World's Two Fastest 10k Road Runners In History, Leonard Patrick Komon and Micah Kogo, Will Clash Next Weekend in Central Park At UAE Healthy Kidney 10-K
American Bobby Curtis Will Lead The US Challenge
By David Monti
(c) 2011 Race Results Weekly, all rights reserved
NEW YORK (05-May) -- The two fastest men ever at 10 kilometers on the
road, Kenya's Leonard Patrick Komon and Micah Kogo, will go head-to-head
at the UAE Healthy Kidney 10-K on Saturday, May 14, and compete for the
largest first place prize of any 10-K road race in the world: $25,000.
The event, which will be held for the 7th time and raises funds for the
National Kidney Foundation, is also offering a special $20,000 bonus to
the winner if he breaks the course record of 27:42 set last year by
Ethiopia's Gebre Gebremariam. That sets up the tantalizing possibility
that the race champion will leave the famous Tavern on the Green finish
line in Central Park $45,000 richer.
"It should be fast times in Central Park with bragging rights between
Leonard and Micah at stake along with the $20,000 Zayed Bonus for
beating the Central Park record," said New York Road Runners president
and CEO Mary Wittenberg who sent a written announcement to the media
yesterday about the race.
Komon, 23, took the IAAF-ratified 10-K world record away from Kogo last
September in a memorable run in the Netherlands. At the ABN AMRO
Singelloop in Utrecht, Komon became the first man ever to break 27
minutes on the road, running a head-spinning 26:44. His mark smashed
Kogo's previous record of 27:01 set at the Parelloop 10-K, another Dutch
road race held in Brunssum, in March, 2009. Komon is also the world
15-K record holder (41:13), a mark he also set last year.
Moreover, both men also have excellent credentials at the distance on
the track. Komon has run 26:57.08, and Kogo, 24, has run even faster:
26:35.63. Kogo is also the reigning Olympic bronze medalist at 10,000m,
and was seventh at the 2009 IAAF World Championships in Berlin.
Wittenberg also announced two more talented Kenyans for the race,
reigning IAAF World Championships 10,000m bronze medalist Moses Masai
(26:49.20 and 27:19 road) and 2011 Lilac Bloomsday 12-K champion Simon
Ndirangu, (27:31.29/27:49). Ethiopia will be represented by Lelisa
Desisa (27:58), the winner of both the 2011 Cooper River Bridge Run 10-K
and Credit Union Cherry Blossom 10 Mile, and Australia will have its
national 10,000m record holder Ben St. Lawrence (27:24.95/28:37) and
2009 NCAA 10,000m runner-up Shawn Forrest (27:52.10/28:17) on the
starting line.
A trio of strong Americans plan to compete, Wittenberg said, led by
former Villanova star and NCAA 5000m champion Bobby Curtis. Curtis
--who lives in Ardmore, Pa., and is a training partner of St. Lawrence--
clocked a personal best 27:24.67 at the Payton Jordan Cardinal
Invitational last Sunday, just beating the Australian in a spirited
sprint in the homestretch.
"I feel I have stepped things up a notch this year and I think that
showed at Stanford," said Curtis, 26, through a statement. "Now I'm
looking forward to testing myself against even stronger opposition on
the roads of Central Park."
Also representing the home country will be three-time Olympian Abdi
Abdirahman (27:16.99/28:11), and James Carney (27:43.64/28:19).
Abdirahman, 34, from Tucson, Ariz., has been the USA national or
Olympic Trials 10,000m champion five times, and has won three national
road running titles at the 10-K distance. Carney, 32, from Boulder,
Colo., was the 2008 USA 20-K and half-marathon champion.
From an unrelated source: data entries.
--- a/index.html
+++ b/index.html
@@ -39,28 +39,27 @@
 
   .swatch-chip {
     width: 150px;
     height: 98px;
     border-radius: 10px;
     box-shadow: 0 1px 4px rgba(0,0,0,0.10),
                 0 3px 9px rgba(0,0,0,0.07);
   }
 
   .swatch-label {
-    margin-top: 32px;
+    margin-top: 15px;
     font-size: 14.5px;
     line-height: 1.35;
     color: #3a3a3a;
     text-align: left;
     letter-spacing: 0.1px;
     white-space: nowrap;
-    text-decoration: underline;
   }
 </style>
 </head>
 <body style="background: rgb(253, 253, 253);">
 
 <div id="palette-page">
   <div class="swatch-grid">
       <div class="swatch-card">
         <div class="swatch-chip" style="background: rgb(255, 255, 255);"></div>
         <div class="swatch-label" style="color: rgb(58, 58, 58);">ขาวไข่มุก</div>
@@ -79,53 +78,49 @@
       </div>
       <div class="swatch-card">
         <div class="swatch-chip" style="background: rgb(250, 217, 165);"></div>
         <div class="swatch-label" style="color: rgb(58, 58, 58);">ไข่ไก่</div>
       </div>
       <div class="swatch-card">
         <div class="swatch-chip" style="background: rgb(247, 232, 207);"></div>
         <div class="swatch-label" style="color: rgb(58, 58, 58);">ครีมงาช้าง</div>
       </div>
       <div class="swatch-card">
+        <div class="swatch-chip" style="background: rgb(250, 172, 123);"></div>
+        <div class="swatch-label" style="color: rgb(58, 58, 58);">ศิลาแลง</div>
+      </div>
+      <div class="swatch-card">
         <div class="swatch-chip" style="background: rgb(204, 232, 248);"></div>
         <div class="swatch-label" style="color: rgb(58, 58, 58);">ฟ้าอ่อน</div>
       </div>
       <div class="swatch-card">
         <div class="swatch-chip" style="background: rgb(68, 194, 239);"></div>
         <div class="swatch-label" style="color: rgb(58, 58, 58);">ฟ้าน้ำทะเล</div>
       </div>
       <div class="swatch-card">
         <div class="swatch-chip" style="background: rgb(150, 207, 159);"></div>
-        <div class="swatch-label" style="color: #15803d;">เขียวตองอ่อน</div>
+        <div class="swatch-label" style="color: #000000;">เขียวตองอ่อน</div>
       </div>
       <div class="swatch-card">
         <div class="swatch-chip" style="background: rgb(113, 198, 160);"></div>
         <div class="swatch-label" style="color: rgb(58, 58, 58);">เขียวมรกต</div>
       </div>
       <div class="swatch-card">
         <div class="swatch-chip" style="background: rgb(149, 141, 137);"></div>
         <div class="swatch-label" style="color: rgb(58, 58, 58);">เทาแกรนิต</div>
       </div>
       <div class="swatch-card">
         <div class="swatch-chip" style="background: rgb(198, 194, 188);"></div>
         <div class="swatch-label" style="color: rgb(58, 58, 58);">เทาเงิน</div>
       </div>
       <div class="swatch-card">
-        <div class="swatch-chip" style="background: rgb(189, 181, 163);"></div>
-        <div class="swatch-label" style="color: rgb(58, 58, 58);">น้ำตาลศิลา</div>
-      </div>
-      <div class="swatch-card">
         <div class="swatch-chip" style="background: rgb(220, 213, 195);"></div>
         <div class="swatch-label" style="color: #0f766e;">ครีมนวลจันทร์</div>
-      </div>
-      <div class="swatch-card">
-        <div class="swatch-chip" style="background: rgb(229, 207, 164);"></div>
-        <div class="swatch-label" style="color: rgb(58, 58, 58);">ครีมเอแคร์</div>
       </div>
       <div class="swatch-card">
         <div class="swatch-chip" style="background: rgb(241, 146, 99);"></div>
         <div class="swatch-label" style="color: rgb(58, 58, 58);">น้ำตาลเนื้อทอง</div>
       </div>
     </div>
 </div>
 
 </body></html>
Wittenberg thinks the combination of the $60,000 prize money purse plus
the Zayad bonus will generate some fireworks on the rolling Central Park
loop, the site of dozens of epic running battles over the last 40
years.
"Add red hot Bobby Curtis and Ben St. Lawrence and one of our favorites,
Abdi Abdirahman, to the field and it promises to be a sizzling run,"
she proclaimed.
The race is sponsored by the Embassy of the United Arab Emirates in
appreciation of American medical excellence in the kidney transplant
field. The late UAE president, Sheikh Zayed Bin Sultan Al-Nahyan,
benefited from American expertise, knowledge, and research when he
received a kidney transplant in 2000, and the special course record
bonus bears his name. Among his many honors and accomplishments, he was
most proud of being a kidney transplant survivor.
NOTE: Race Results Weekly provides professional athlete consulting for the New York Road Runners --Ed.